--- EXERCISE REQUIREMENTS ---
Among the lines of the data below, count those that hold the word "例如train". Answer with the number alone.

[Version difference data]
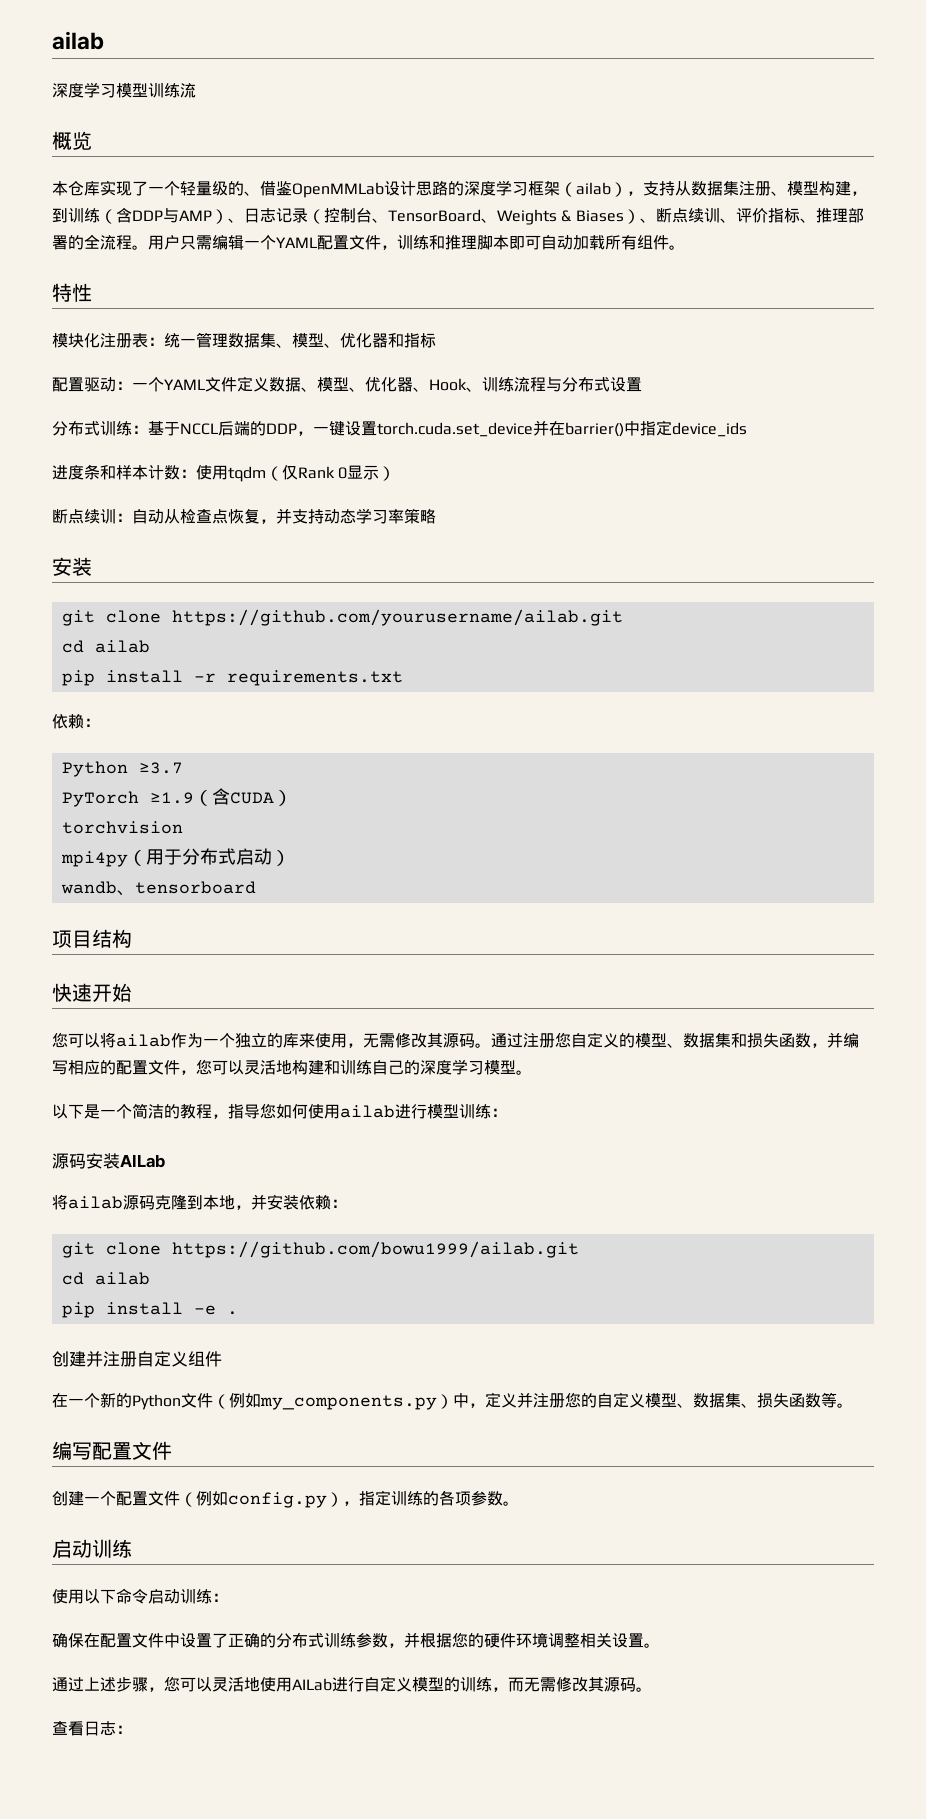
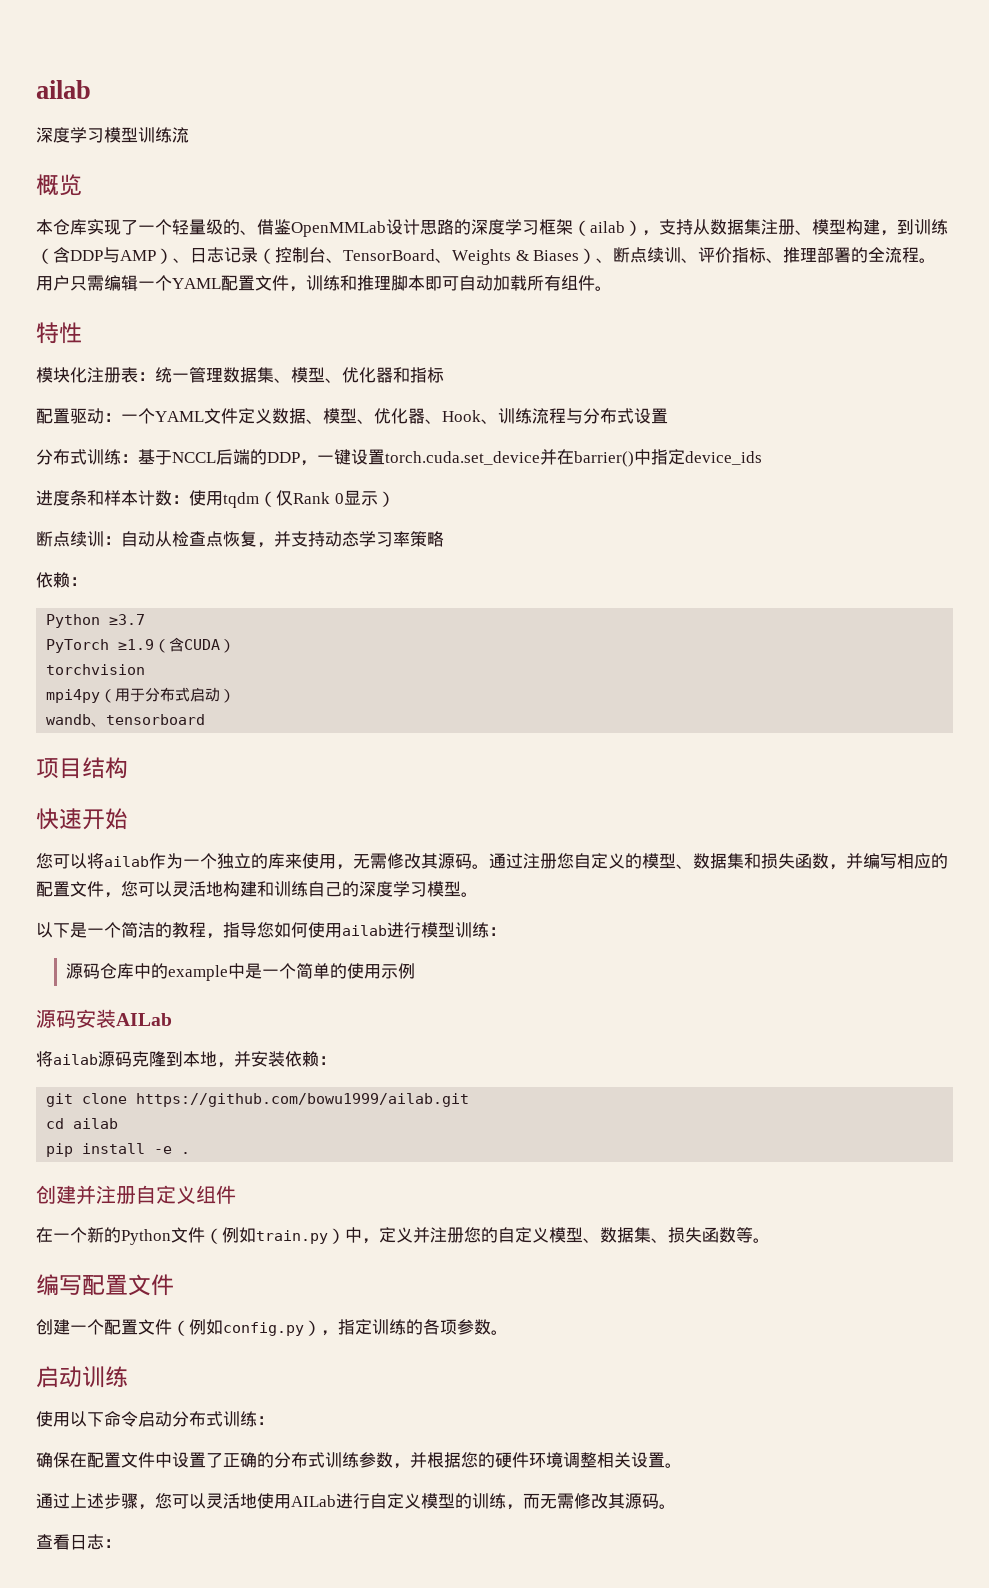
  断点续训：自动从检查点恢复，并支持动态学习率策略
- 安装
- git clone https://github.com/yourusername/ailab.git
- cd ailab
- pip install -r requirements.txt
+ 源码仓库中的example中是一个简单的使用示例
- 在一个新的Python文件（例如my_components.py）中，定义并注册您的自定义模型、数据集、损失函数等。
+ 在一个新的Python文件（例如train.py）中，定义并注册您的自定义模型、数据集、损失函数等。
- 使用以下命令启动训练：
+ 使用以下命令启动分布式训练：

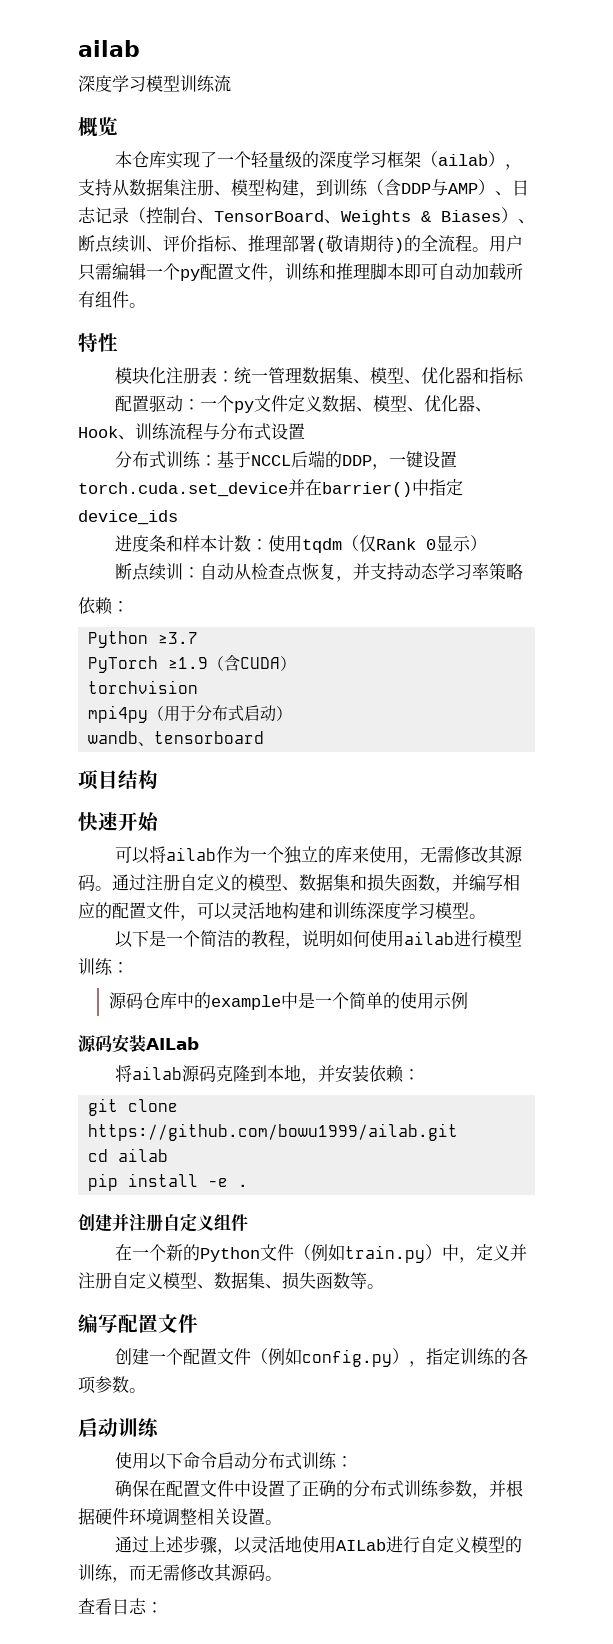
- 本仓库实现了一个轻量级的、借鉴OpenMMLab设计思路的深度学习框架（ailab），支持从数据集注册、模型构建，到训练（含DDP与AMP）、日志记录（控制台、TensorBoard、Weights & Biases）、断点续训、评价指标、推理部署的全流程。
+ 本仓库实现了一个轻量级的深度学习框架（ailab），支持从数据集注册、模型构建，到训练（含DDP与AMP）、日志记录（控制台、TensorBoard、Weights & Biases）、断点续训、评价指标、推理部署(敬请期待)的全流程。
- 用户只需编辑一个YAML配置文件，训练和推理脚本即可自动加载所有组件。
+ 用户只需编辑一个py配置文件，训练和推理脚本即可自动加载所有组件。
- 配置驱动：一个YAML文件定义数据、模型、优化器、Hook、训练流程与分布式设置
+ 配置驱动：一个py文件定义数据、模型、优化器、Hook、训练流程与分布式设置
- 您可以将ailab作为一个独立的库来使用，无需修改其源码。
+ 可以将ailab作为一个独立的库来使用，无需修改其源码。
- 通过注册您自定义的模型、数据集和损失函数，并编写相应的配置文件，您可以灵活地构建和训练自己的深度学习模型。
+ 通过注册自定义的模型、数据集和损失函数，并编写相应的配置文件，可以灵活地构建和训练深度学习模型。
- 以下是一个简洁的教程，指导您如何使用ailab进行模型训练：
+ 以下是一个简洁的教程，说明如何使用ailab进行模型训练：
- 在一个新的Python文件（例如train.py）中，定义并注册您的自定义模型、数据集、损失函数等。
+ 在一个新的Python文件（例如train.py）中，定义并注册自定义模型、数据集、损失函数等。
- 确保在配置文件中设置了正确的分布式训练参数，并根据您的硬件环境调整相关设置。
+ 确保在配置文件中设置了正确的分布式训练参数，并根据硬件环境调整相关设置。
- 通过上述步骤，您可以灵活地使用AILab进行自定义模型的训练，而无需修改其源码。
+ 通过上述步骤，以灵活地使用AILab进行自定义模型的训练，而无需修改其源码。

--- WRITTEN RESPONSE ---
3